★エーリオ・ヴィットリーニシチリアでの会話』(鷲平京子訳、岩波文庫赤715-1、岩波書店、2005/02、amazon.co.jp)#0223
 Elio VIttorini, Conversazione in Sicilia (1941)


スペイン内戦(1936年)に衝撃を受けて、親ファシズム党から反ファシズム党へ転じたイタリアの作家エーリオ・ヴィットリーニ(1908-1966)による反ファシズム小説。ファシスト政権下の1938年から翌年にかけて書き継がれた。


小説は、15年ぶりに故郷のシチリアに母を訪れる男・シルヴェストロの眼にうつる現在と、それに重ね合わせられる過去の記憶を中心に、それ自体が回想として構成されている。小説はこんな風にはじまる。

私は、あの冬、漠とした怒りの虜になっていた。その謂〔いわ〕れを言うつもりはない、そのことを語りはじめたのではないから。ただし、これだけは言っておこう。その怒りは漠としており、猛々しくはなく、生き生きとしてもいなかったが、いずれにせよ、失われた人間の類ゆえの怒りであった。ずいぶんまえからそうだった、そして私はうつむいていた。声高な新聞の貼出しを見るたびに、私はうなだれていた。

(同書、p.6)


「あの冬」とは、1936年から37年にかけての冬、つまりスペインの共和国政府(1936年2月に成立した人民戦線政府)に対して軍部を中心とする保守勢力が起こした反乱とそれにつづく内戦(1936/07/18-1939/03/28。内戦は共和国政府の敗北に終わる)を指している。イタリア・ファシズム政権とドイツ・ナチズム政権はともに反乱軍支持にまわり、スペイン市民に対する無差別爆撃を行っていた。

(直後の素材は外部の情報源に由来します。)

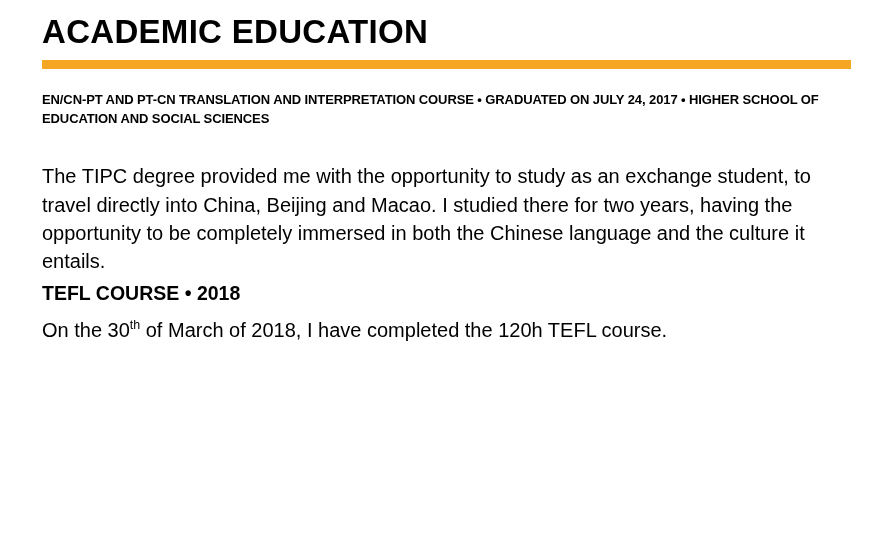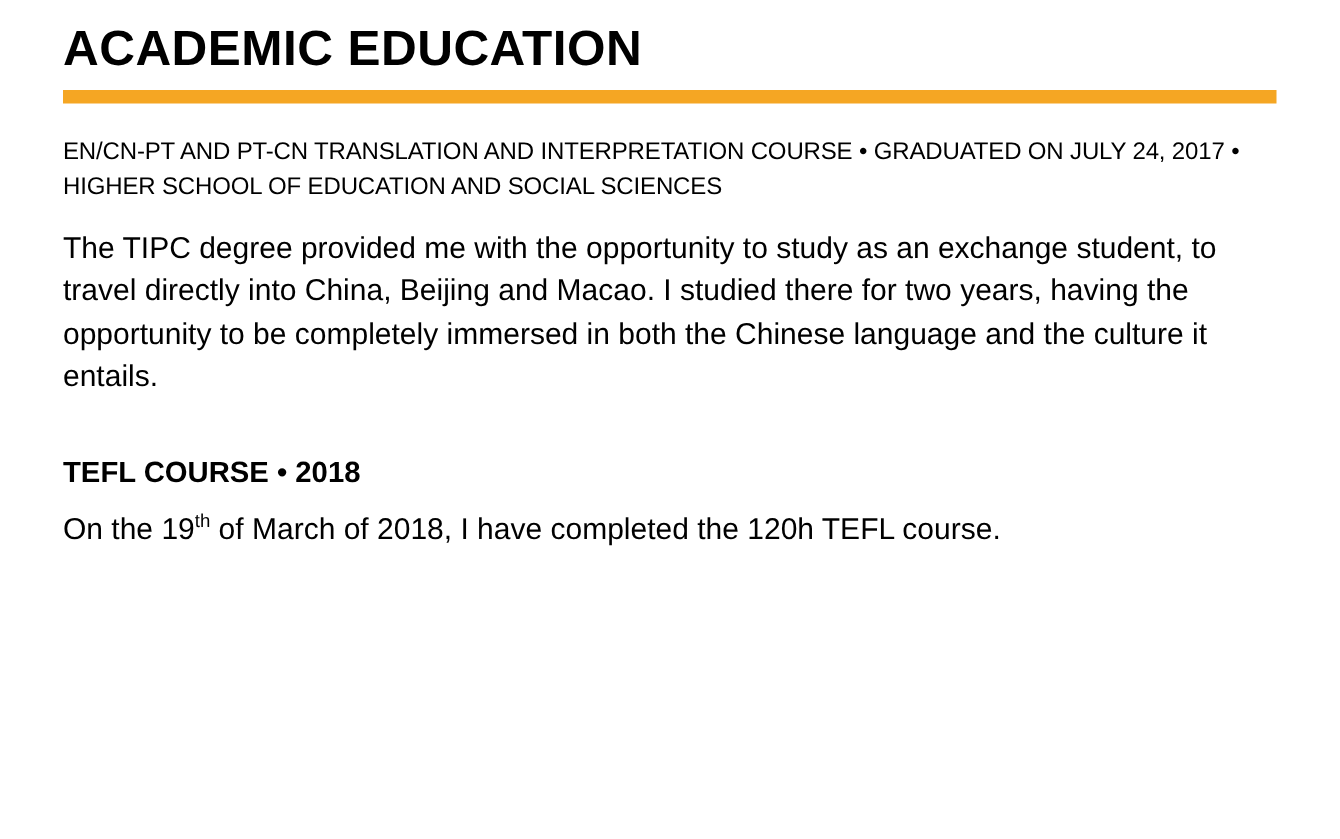"EN/CN-PT AND PT-CN TRANSLATION AND" .entry-heading { font-size: 16px -> 13px; font-weight: normal -> bold; margin: 0 0 15px 0 -> 0 0 34px 0 }
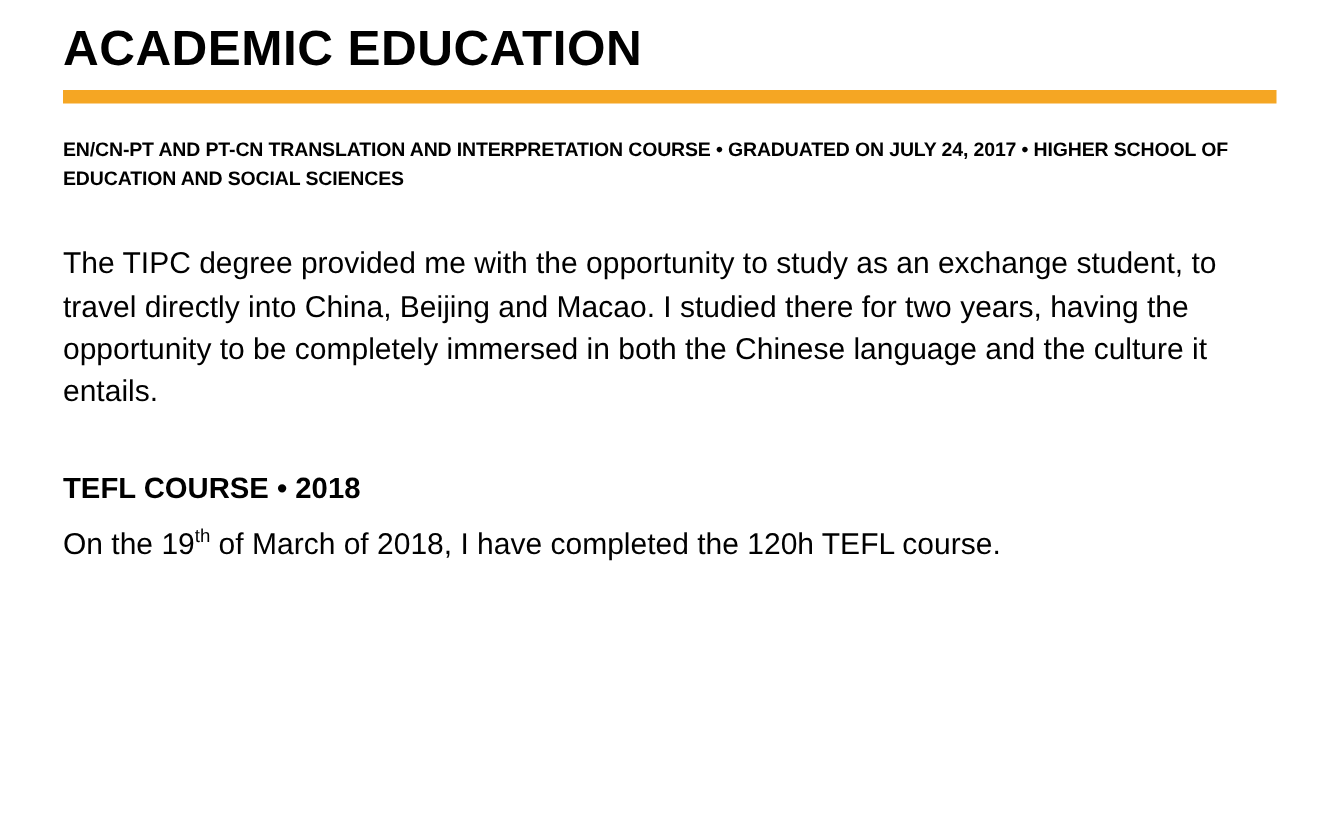"The TIPC degree provided me" .entry-body { margin: 0 0 37px 0 -> 0 0 4px 0 }
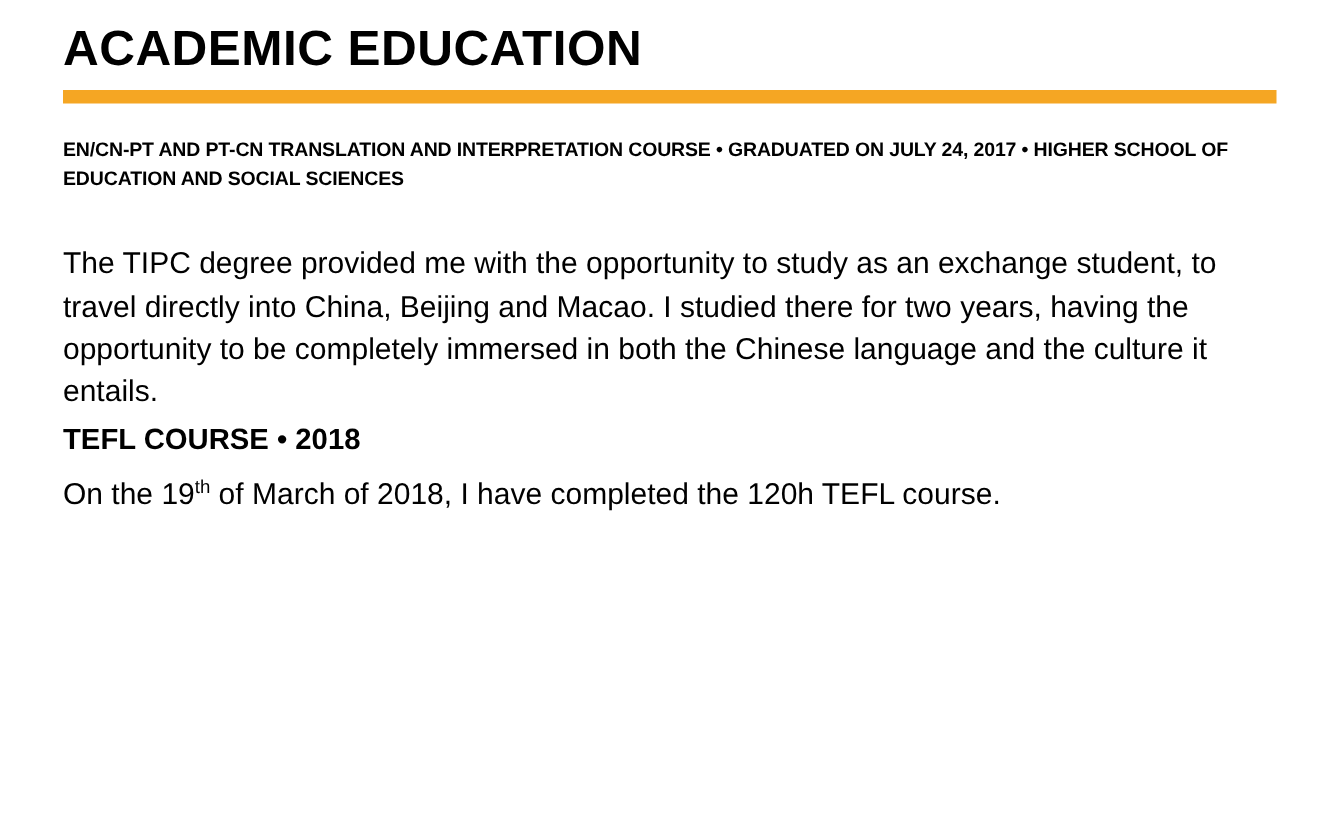"On the 19" span { text: 19 -> 30 }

小説には、スペイン内乱やそれに加担するイタリア・ファシスト政権についての直接的な言及はなく、読み手側にこの作品が書かれた背景にたいする準備がなければシチリアの人々の飢えと病気にあえぐ貧しさを描いた佳作として読まれるかもしれない。しかも「エピローグ」には、作家によってつぎのような言葉まで添えられている。

曖昧さや誤解を避けるために、注記しておくが、この〈会話〉の主人公が自伝的でないのと同様に、彼を取り囲み寄り添っているシチリアという土地は、たまたまシチリアであるにすぎない。つまりシチリアという名前が、ペルシアやヴェネズエラという名前よりも、私には快く響くからにすぎない。ともあれ、思うに、すべての手記は瓶のなかから見出されるであろう。

(同書、p.303)


「反ファシズム政権」を企図して書かれた小説として名高い作品が、なぜこのようにむしろ文脈を曖昧にするように書かれたのか。簡単に言えば「二枚舌」の戦略である*1。表向きには警察による検閲を通るように言葉や人物の多義性と時間の多重性を導入しながら、しかしながら人々には真意であるファシズム批判として読まれるようにしくむこと。


だから時代がくだって必ずしもその文脈を共有していない人々の眼には、一見民衆の貧しい生活を描いたレアリズモ文学作品にしか見えないかもしれない。


そのような事情を予想してのことだと思われる。この邦訳書には、訳者・鷲平京子(わしひら・きょうこ)氏による100ページを超える懇切な「解読『シチリアでの会話』」がついており、この作品がどのような文脈において書かれたか、作家がなにを企図していたのか、当時の人々はこの作品をどのように受け取ったのか、ということが解説されている。できれば、まずは作品そのものを読み、「解読『シチリアでの会話』」を読んだあとでもういちど作品に向かう、という順序で読まれたい。


なお、ストローブとユイレによる映画シチリア! ひどすぎる、世界を侮辱するなんて』(Sicilia! Troppo male offendere il mondo)(1998, 66min)は、この小説に基づいた作品。


また、目下日本語で読めるヴィットリーニ作品には以下のものがある。


『人間と人間にあらざるものと』(イタリア叢書2、松籟社、1981/01、amazon.co.jp


⇒作品メモランダム > 2004/12/18 > 『シチリア! ひどすぎる、世界を侮辱するなんて』
 http://d.hatena.ne.jp/yakumoizuru/20041218#p2

*1:単なる連想に過ぎないけれど、スターリン圧政下の芸術家たちがいかに「二枚舌」を駆使しながらひ表面的な従順さとはうらはらに抵抗でもありうるような創作を続けたかについては、亀山郁夫氏による『磔のロシア スターリンと芸術家たち』(岩波書店、2002/05)、『熱狂とユーフォリア スターリン学のための序章』(平凡社、2003/11)がとてもおもしろく有益。